▸ PROBLEM
Below are entries; output exactly the lines from the one with "Όμορφο αφεντικό –: 4 for 35.60 -> 5 for 44.50" to the one with "total: 259.91 -> 338.80", both included, and nothing else.

▸ SUPPLIED ENTRIES
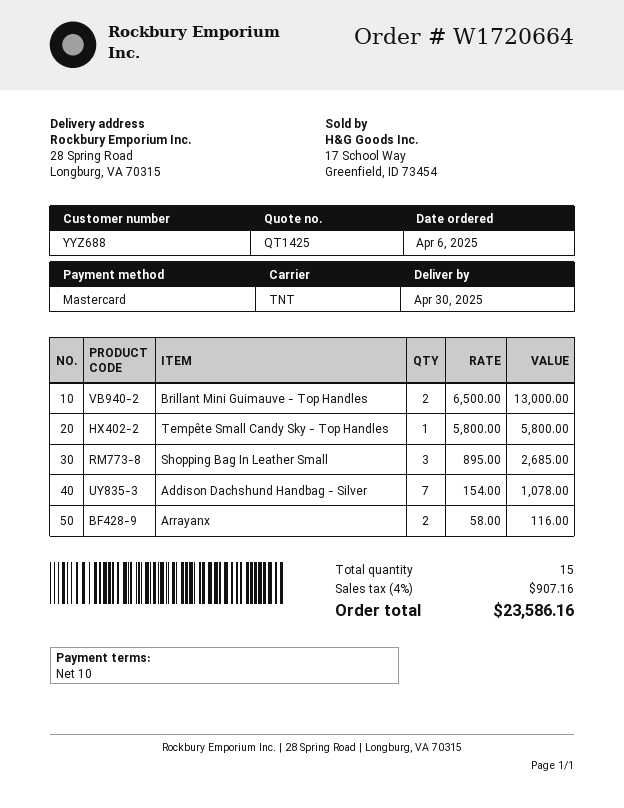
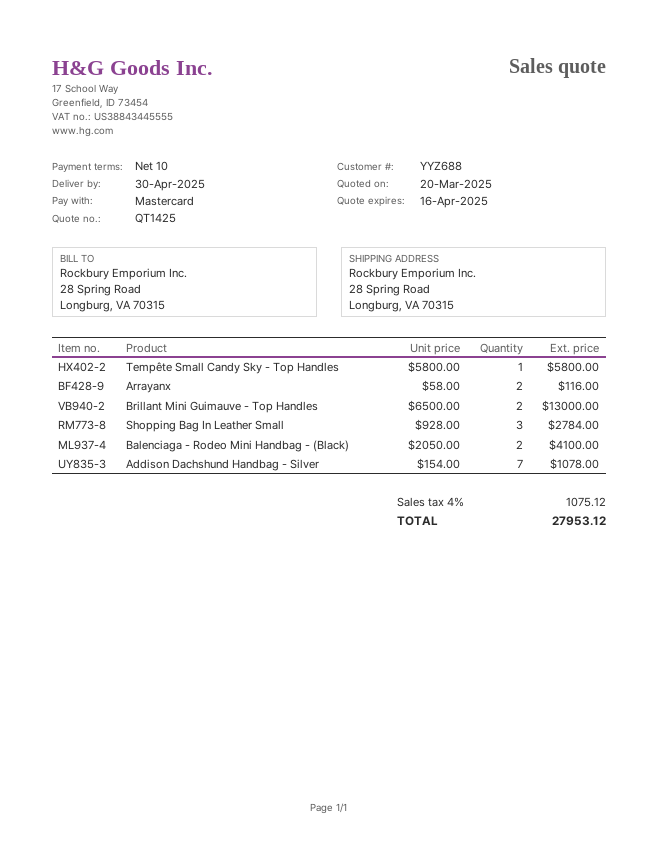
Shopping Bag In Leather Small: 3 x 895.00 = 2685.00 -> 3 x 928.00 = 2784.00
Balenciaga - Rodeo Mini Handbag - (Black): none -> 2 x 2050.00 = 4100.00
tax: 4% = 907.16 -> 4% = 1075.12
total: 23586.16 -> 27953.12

...

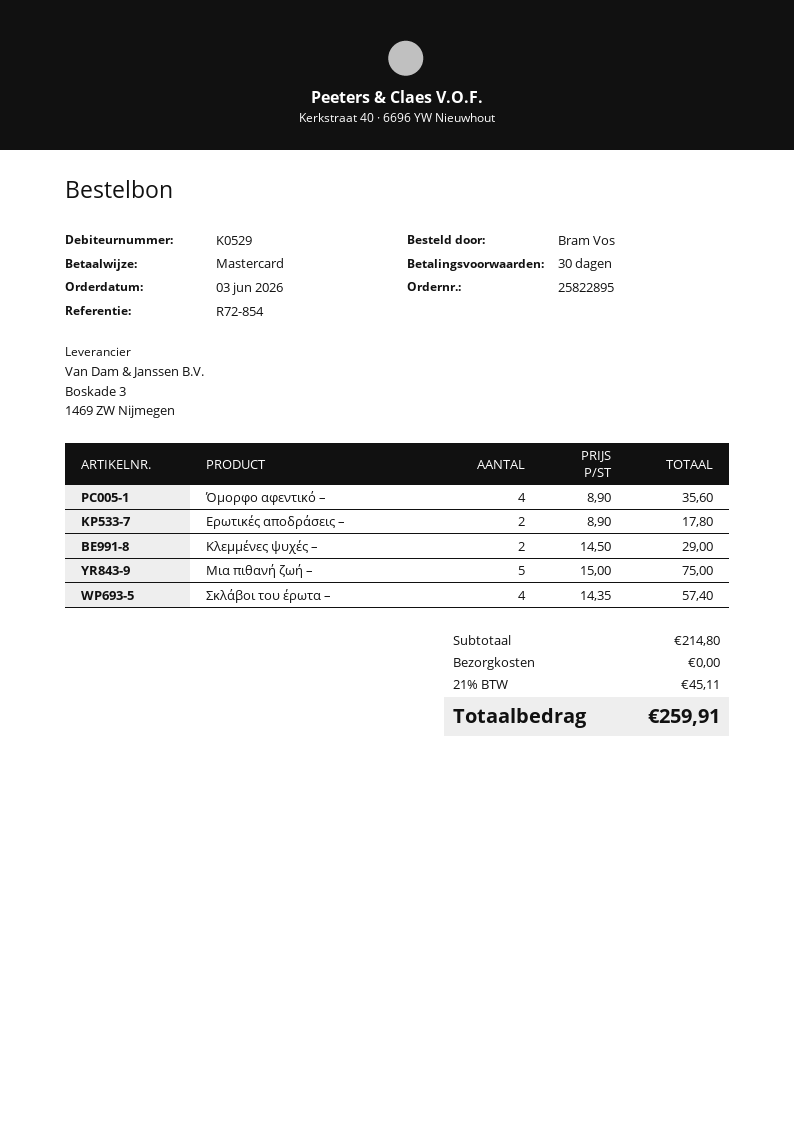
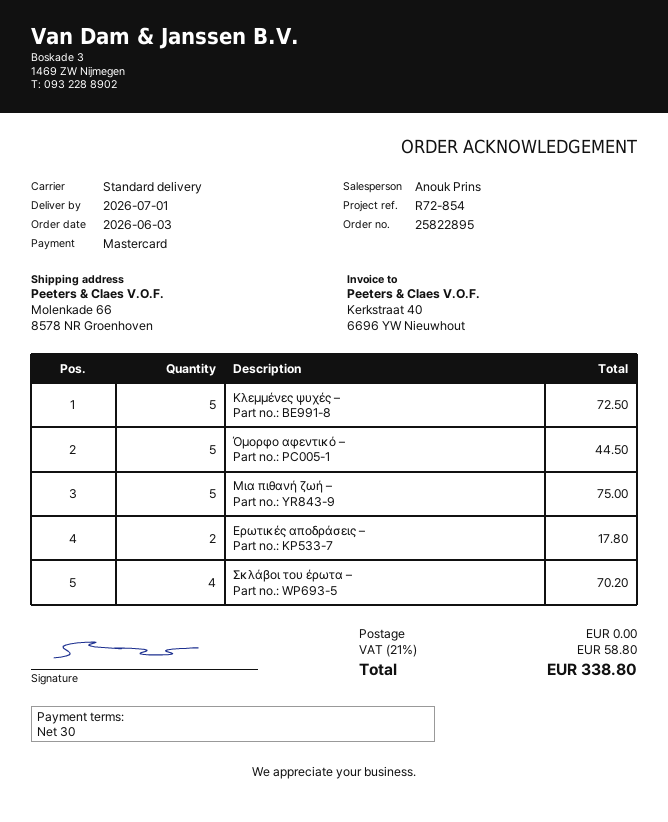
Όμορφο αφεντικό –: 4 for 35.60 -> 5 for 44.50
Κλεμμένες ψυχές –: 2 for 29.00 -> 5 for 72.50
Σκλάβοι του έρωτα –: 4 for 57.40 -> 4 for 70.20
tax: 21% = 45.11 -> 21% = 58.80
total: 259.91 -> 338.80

▸ SOLUTION FOR THIS EXERCISE
Όμορφο αφεντικό –: 4 for 35.60 -> 5 for 44.50
Κλεμμένες ψυχές –: 2 for 29.00 -> 5 for 72.50
Σκλάβοι του έρωτα –: 4 for 57.40 -> 4 for 70.20
tax: 21% = 45.11 -> 21% = 58.80
total: 259.91 -> 338.80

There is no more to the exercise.